§ What you are asked to do:
With the pictures left aside, write out the entries that follow exactly.

§ User interface change data:

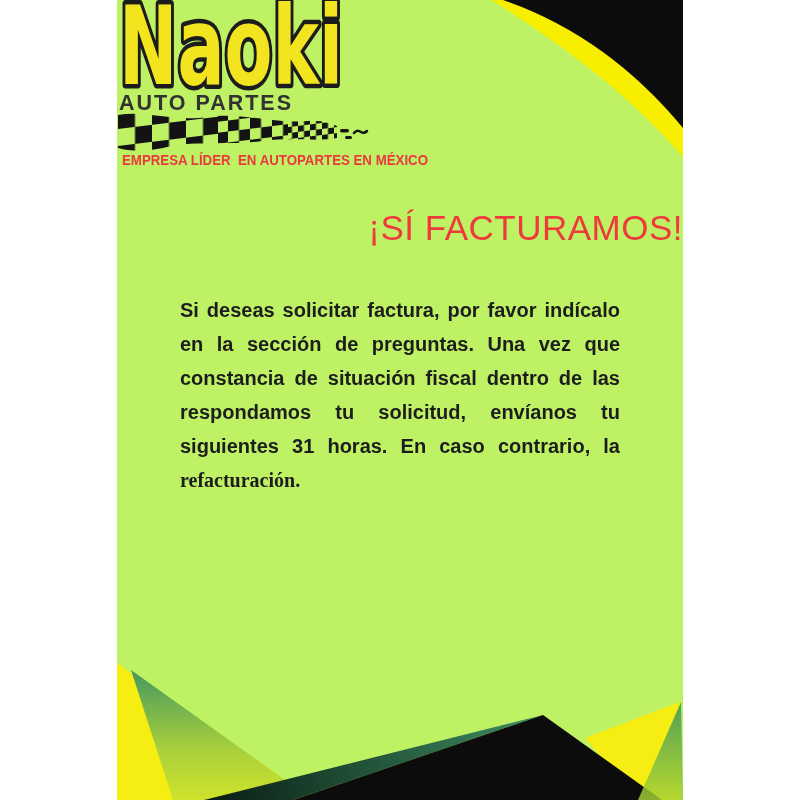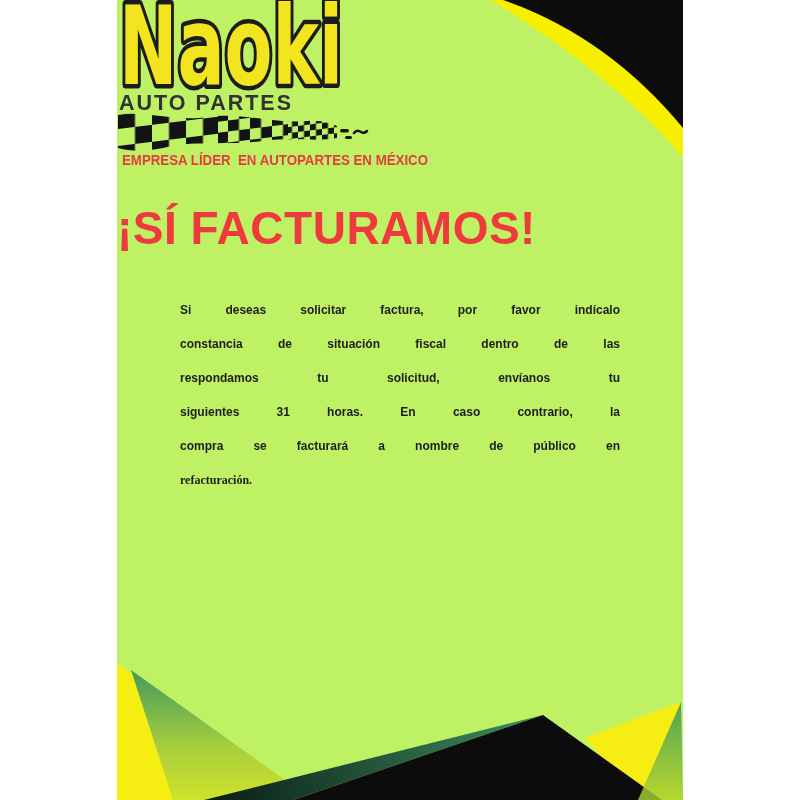"¡SÍ FACTURAMOS!" .heading { font-size: 46px -> 35px; font-weight: bold -> normal; text-align: left -> right }
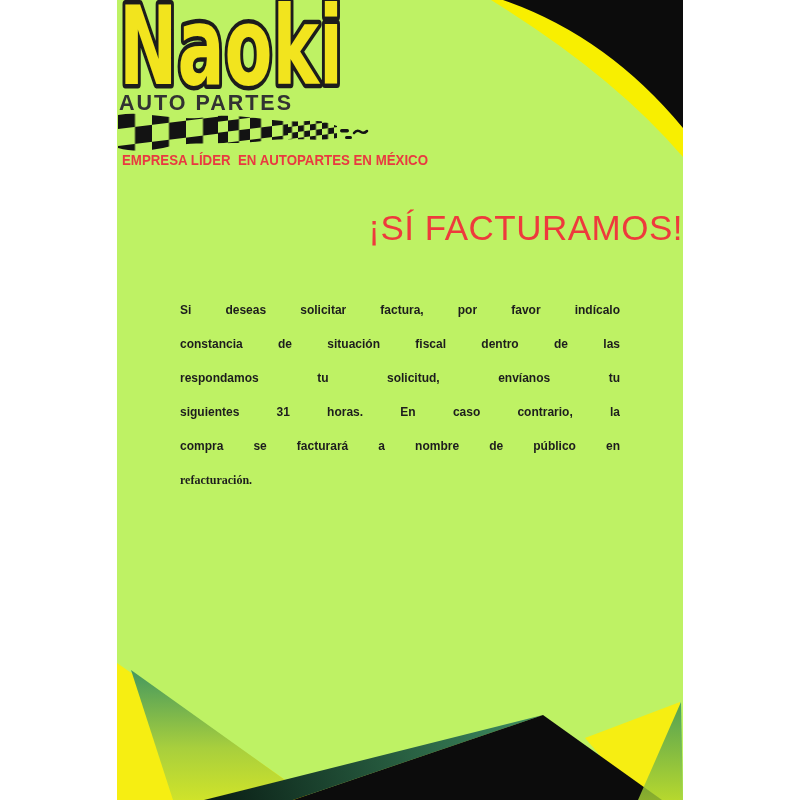"Si deseas solicitar factura, por" .bline { font-size: 12px -> 20px }
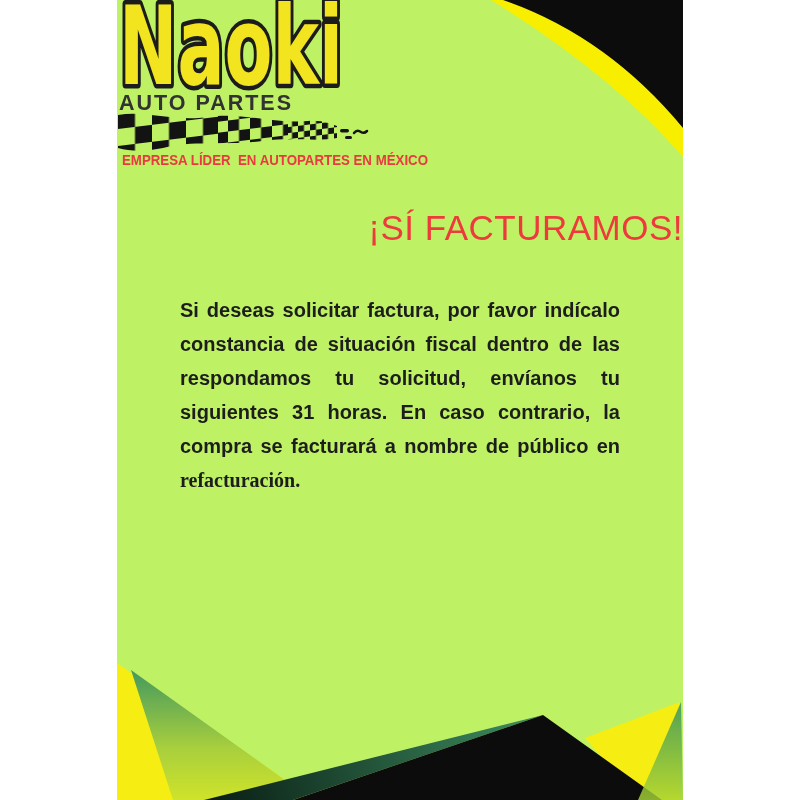"en la sección de preguntas." div.bline { html: none -> <div>en la sección de preguntas. Una vez que</div> }
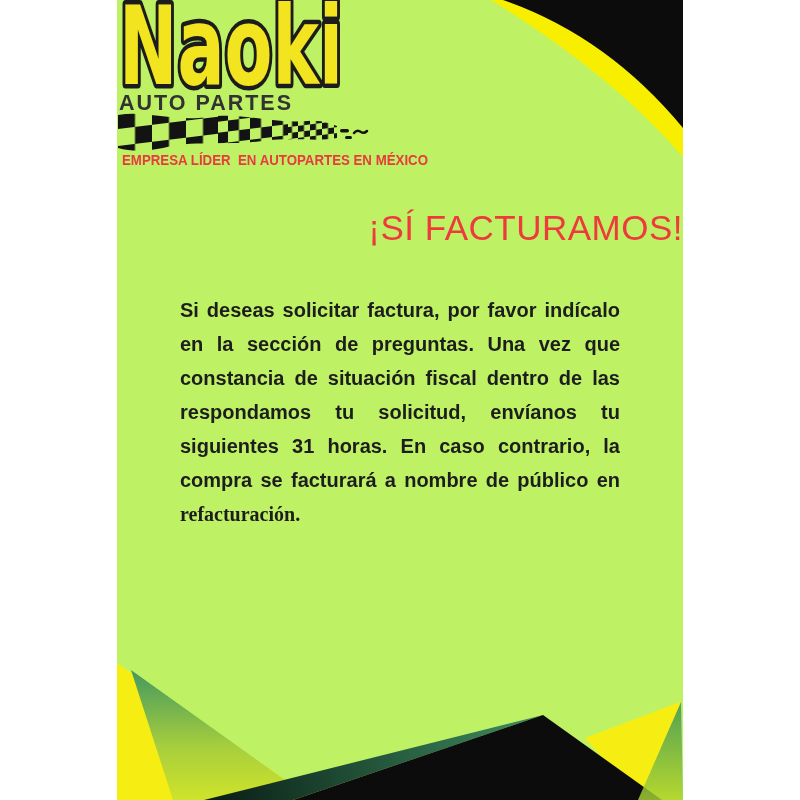"compra se facturará a nombre" div.bline { html: <div>compra se facturará a nombre de público en</div> -> none }
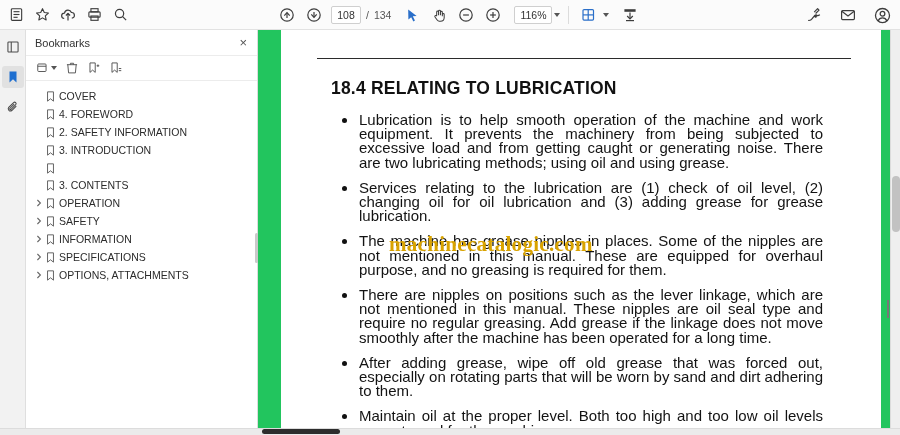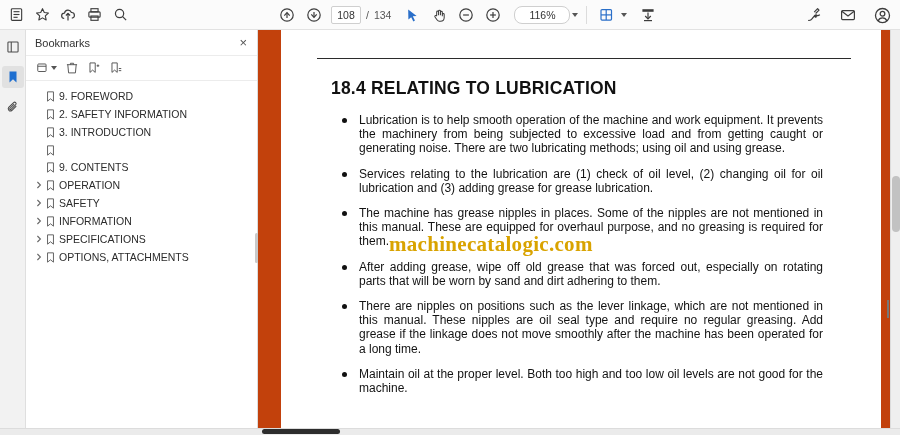"116%" .zoomval { border-radius: 8px -> 2px; width: 56px -> 38px }
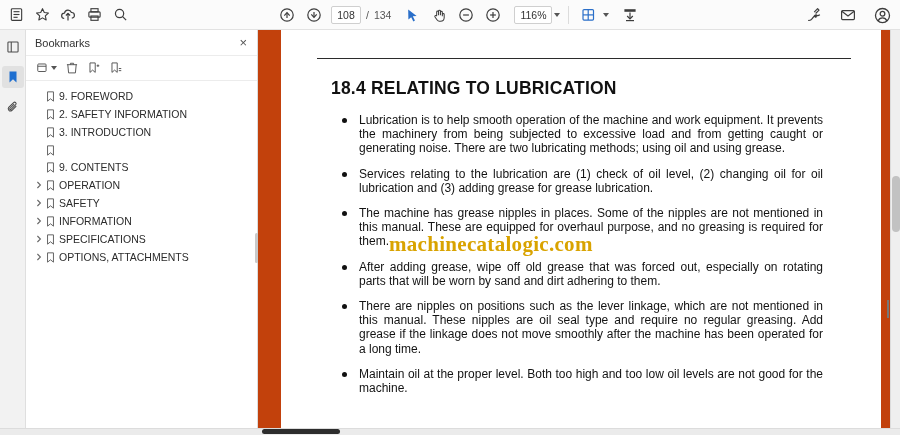"COVER" div.bm-row { html: none -> <div> <span></span> <span> <svg> <polygon></polygon> </svg> </span> <span>COVER</span> </div> }
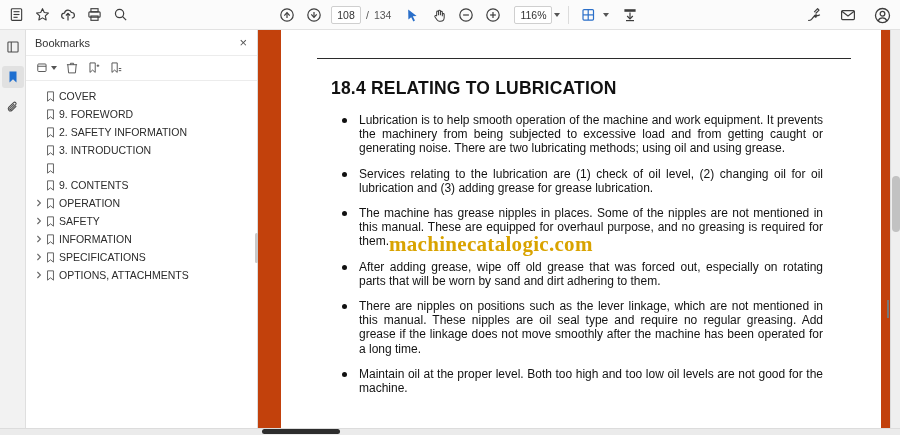"18.4 RELATING TO LUBRICATION" .docarea { background: #c2410c -> #22c55e }
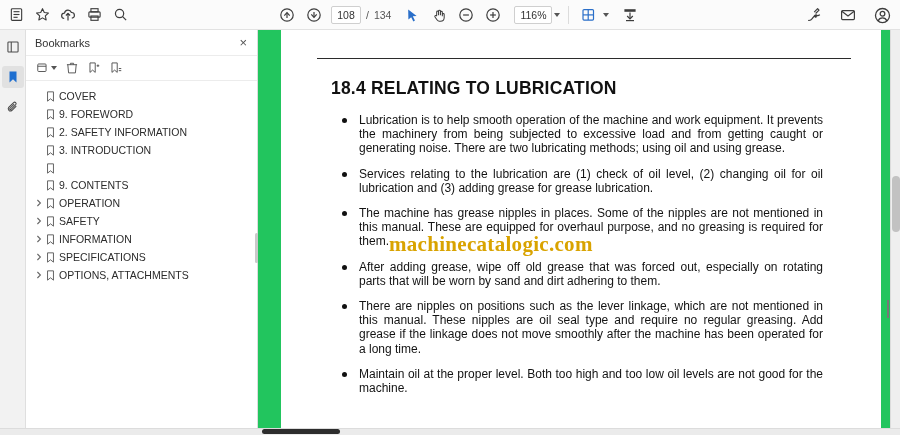"9. FOREWORD" span.bm-txt { text: 9 -> 4 }
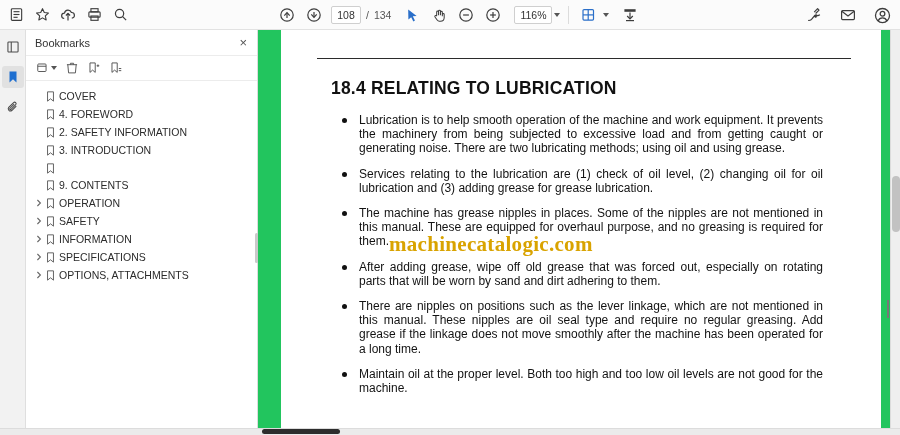"Lubrication is to help smooth" ul.bullets li { font-size: 12px -> 15px }
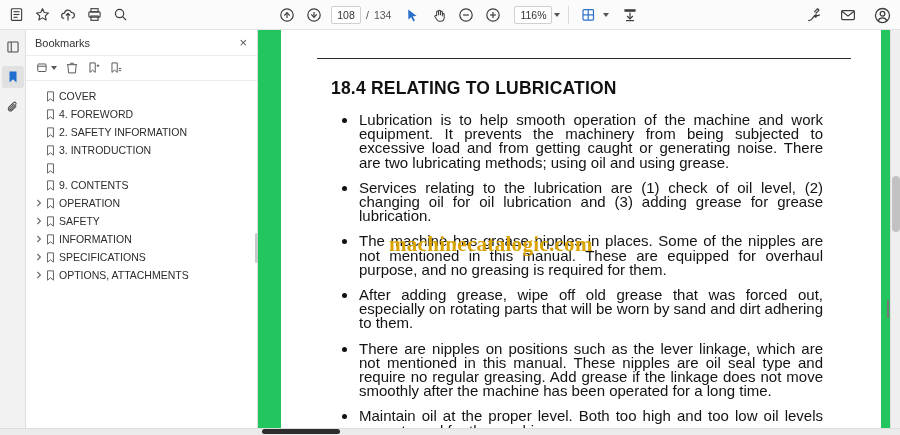"9. CONTENTS" span.bm-txt { text: 9 -> 3 }
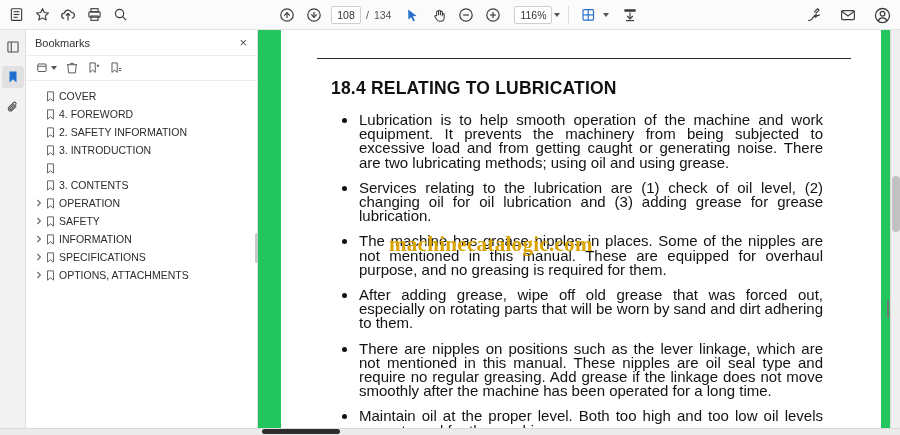"After adding grease, wipe off" li { order: before "There are nipples on positions" -> after "There are nipples on positions" }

§ Task response:
"¡SÍ FACTURAMOS!" .heading { font-size: 46px -> 35px; font-weight: bold -> normal; text-align: left -> right }
"Si deseas solicitar factura, por" .bline { font-size: 12px -> 20px }
"en la sección de preguntas." div.bline { html: none -> <div>en la sección de preguntas. Una vez que</div> }
"compra se facturará a nombre" div.bline { html: <div>compra se facturará a nombre de público en</div> -> none }
"116%" .zoomval { border-radius: 8px -> 2px; width: 56px -> 38px }
"COVER" div.bm-row { html: none -> <div> <span></span> <span> <svg> <polygon></polygon> </svg> </span> <span>COVER</span> </div> }
"18.4 RELATING TO LUBRICATION" .docarea { background: #c2410c -> #22c55e }
"9. FOREWORD" span.bm-txt { text: 9 -> 4 }
"Lubrication is to help smooth" ul.bullets li { font-size: 12px -> 15px }
"9. CONTENTS" span.bm-txt { text: 9 -> 3 }
"After adding grease, wipe off" li { order: before "There are nipples on positions" -> after "There are nipples on positions" }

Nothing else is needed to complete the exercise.